* _WHAT IS BEING ASKED_
Using the records below, transcribe exactly only the lines from the one with "gap: 3px ->" through the end, both included, and drop every picture.

[[ EXTRACTED MATERIAL open ]]

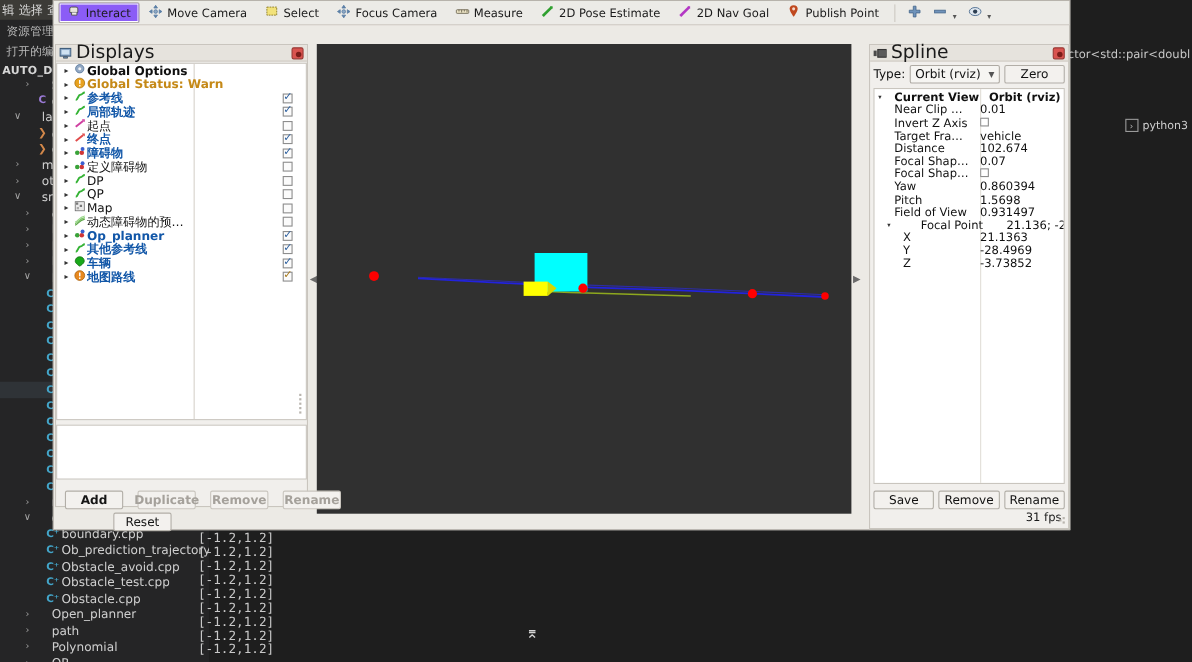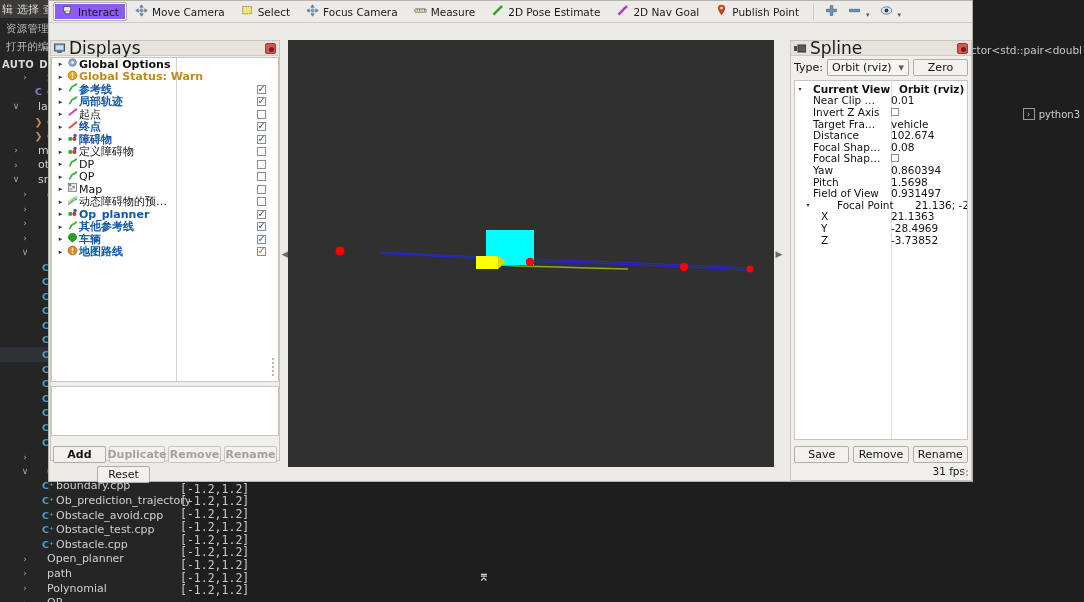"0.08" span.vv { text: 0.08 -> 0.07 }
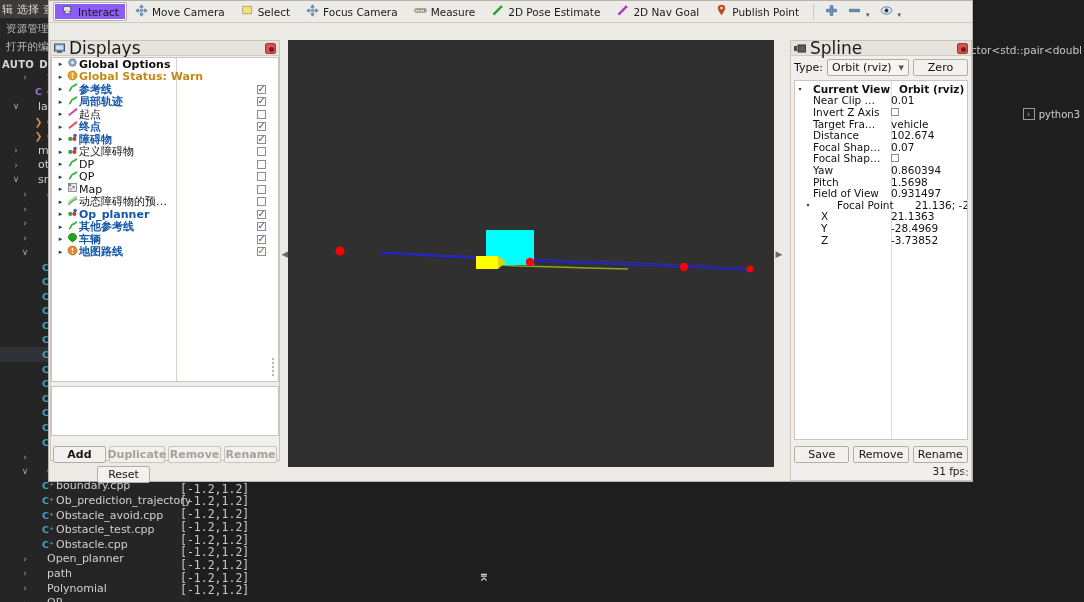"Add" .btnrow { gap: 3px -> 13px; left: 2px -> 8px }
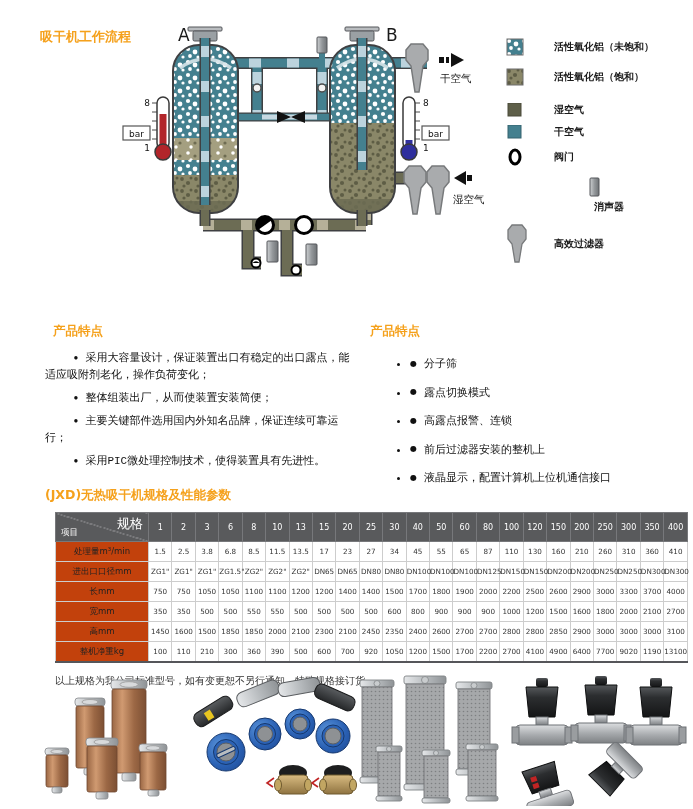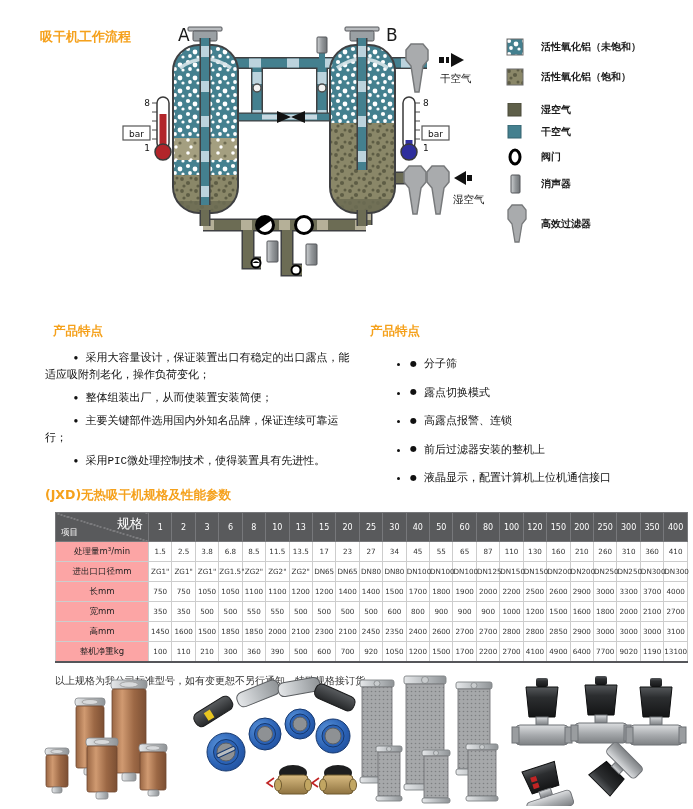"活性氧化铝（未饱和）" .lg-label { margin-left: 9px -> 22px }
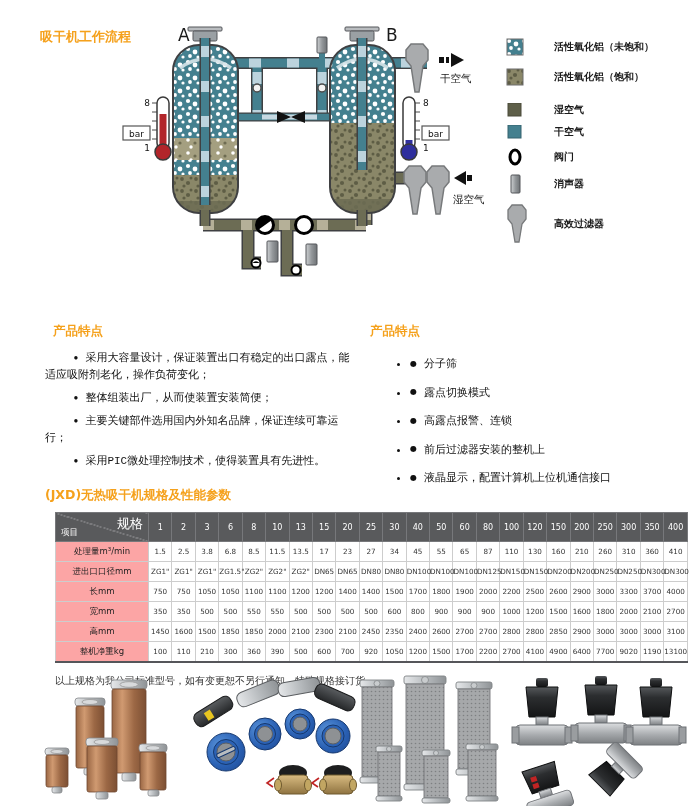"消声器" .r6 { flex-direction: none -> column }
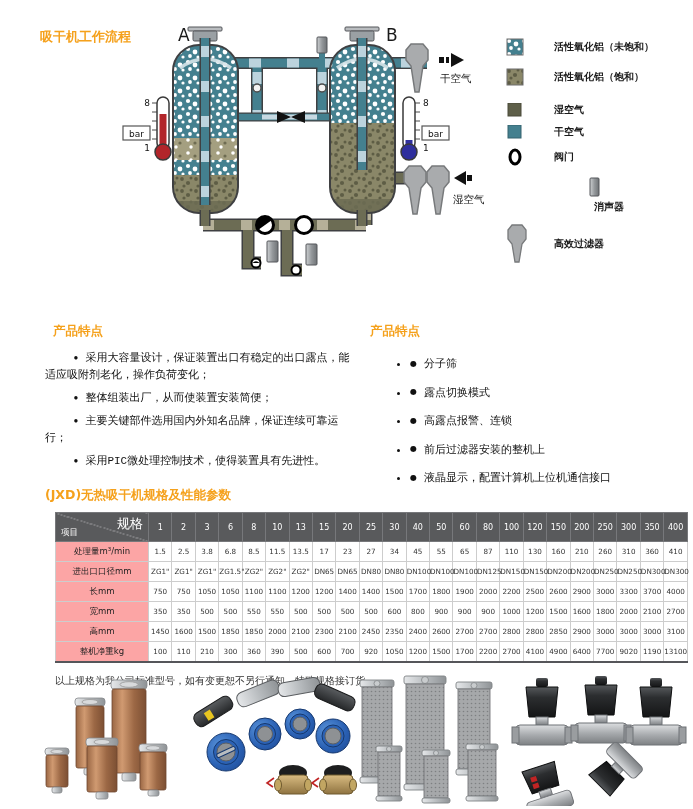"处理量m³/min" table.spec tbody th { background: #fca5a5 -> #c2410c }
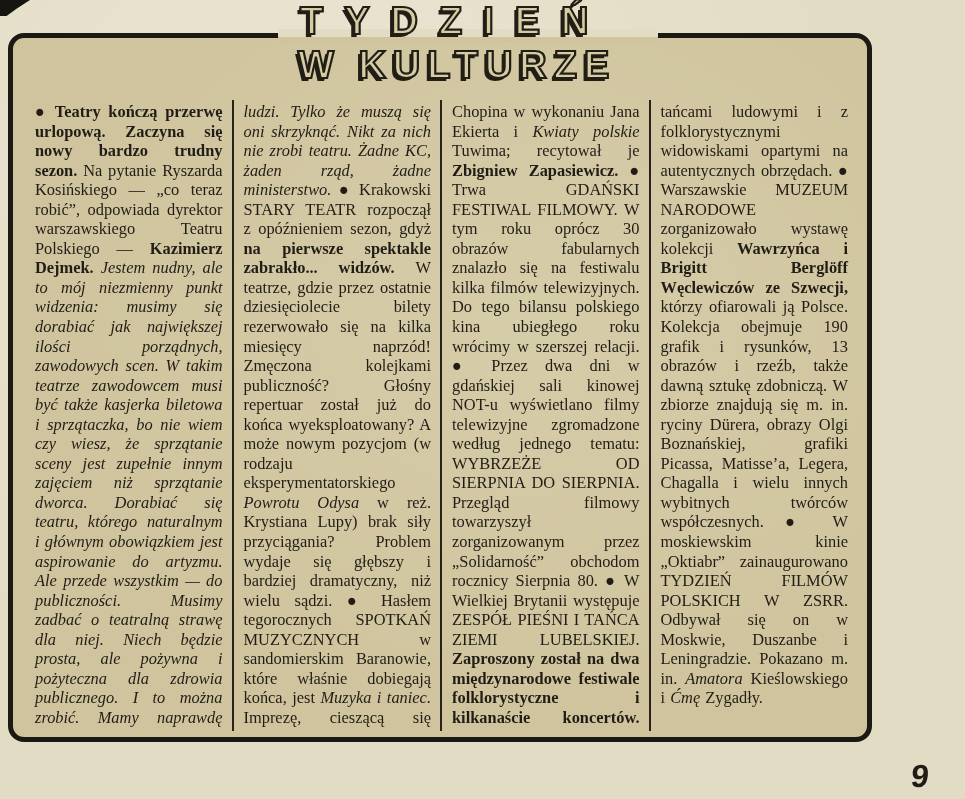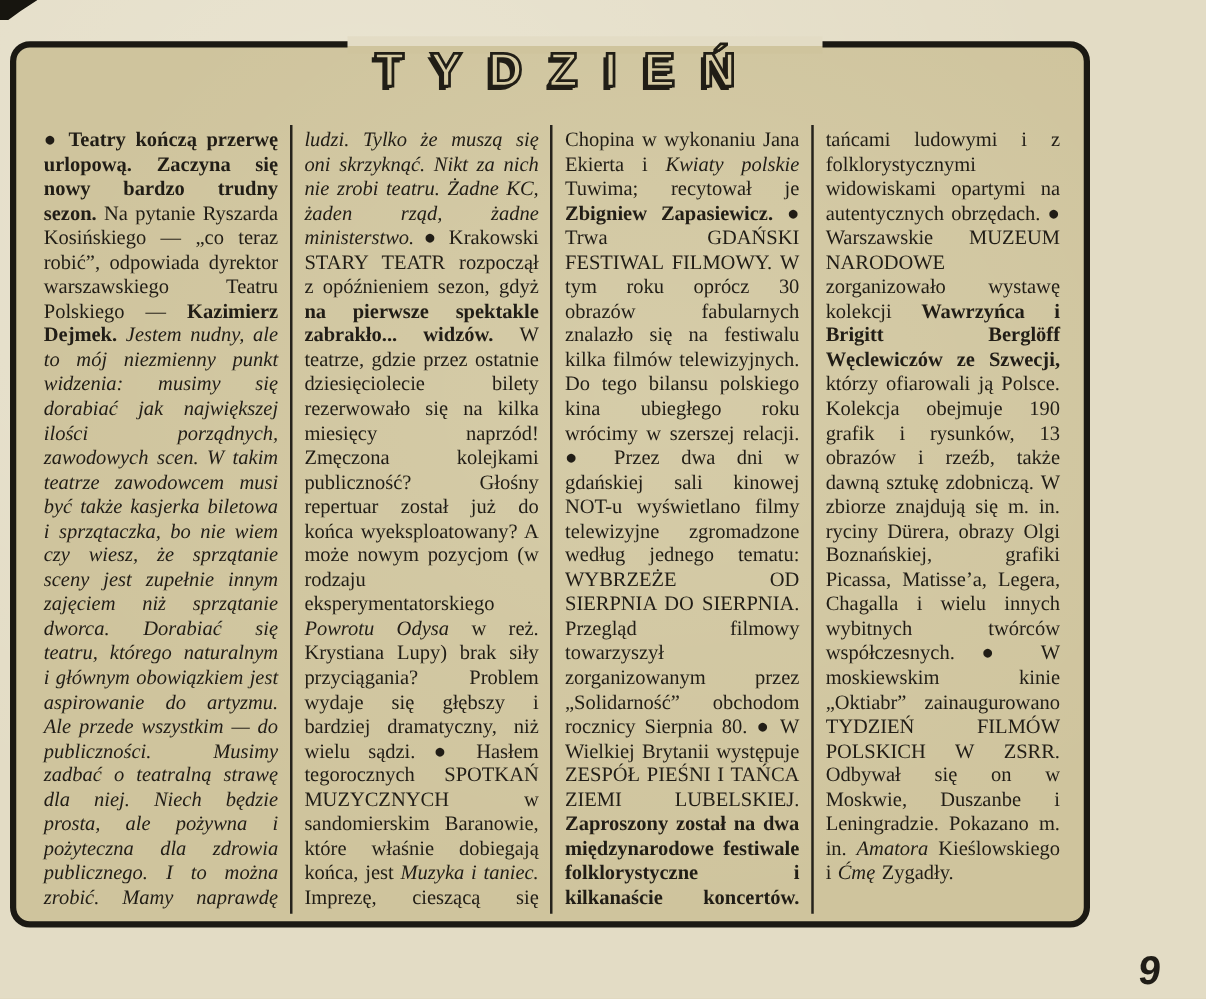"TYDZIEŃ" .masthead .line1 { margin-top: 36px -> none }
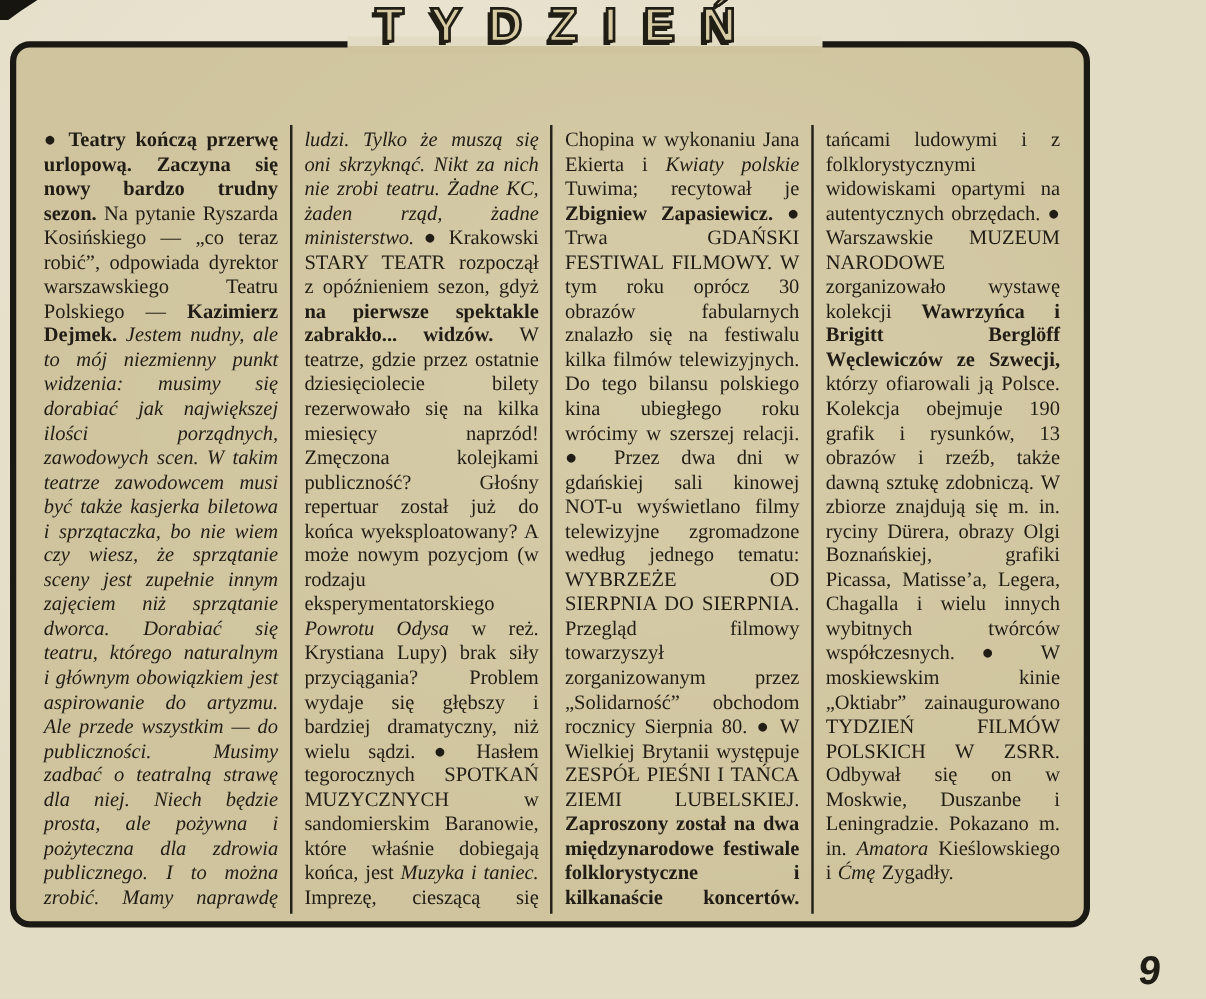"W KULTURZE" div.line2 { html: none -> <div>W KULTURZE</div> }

[[ EXTRACTED MATERIAL closed ]]

* _OUTPUT FOR THIS EXERCISE_
"Add" .btnrow { gap: 3px -> 13px; left: 2px -> 8px }
"活性氧化铝（未饱和）" .lg-label { margin-left: 9px -> 22px }
"消声器" .r6 { flex-direction: none -> column }
"处理量m³/min" table.spec tbody th { background: #fca5a5 -> #c2410c }
"TYDZIEŃ" .masthead .line1 { margin-top: 36px -> none }
"W KULTURZE" div.line2 { html: none -> <div>W KULTURZE</div> }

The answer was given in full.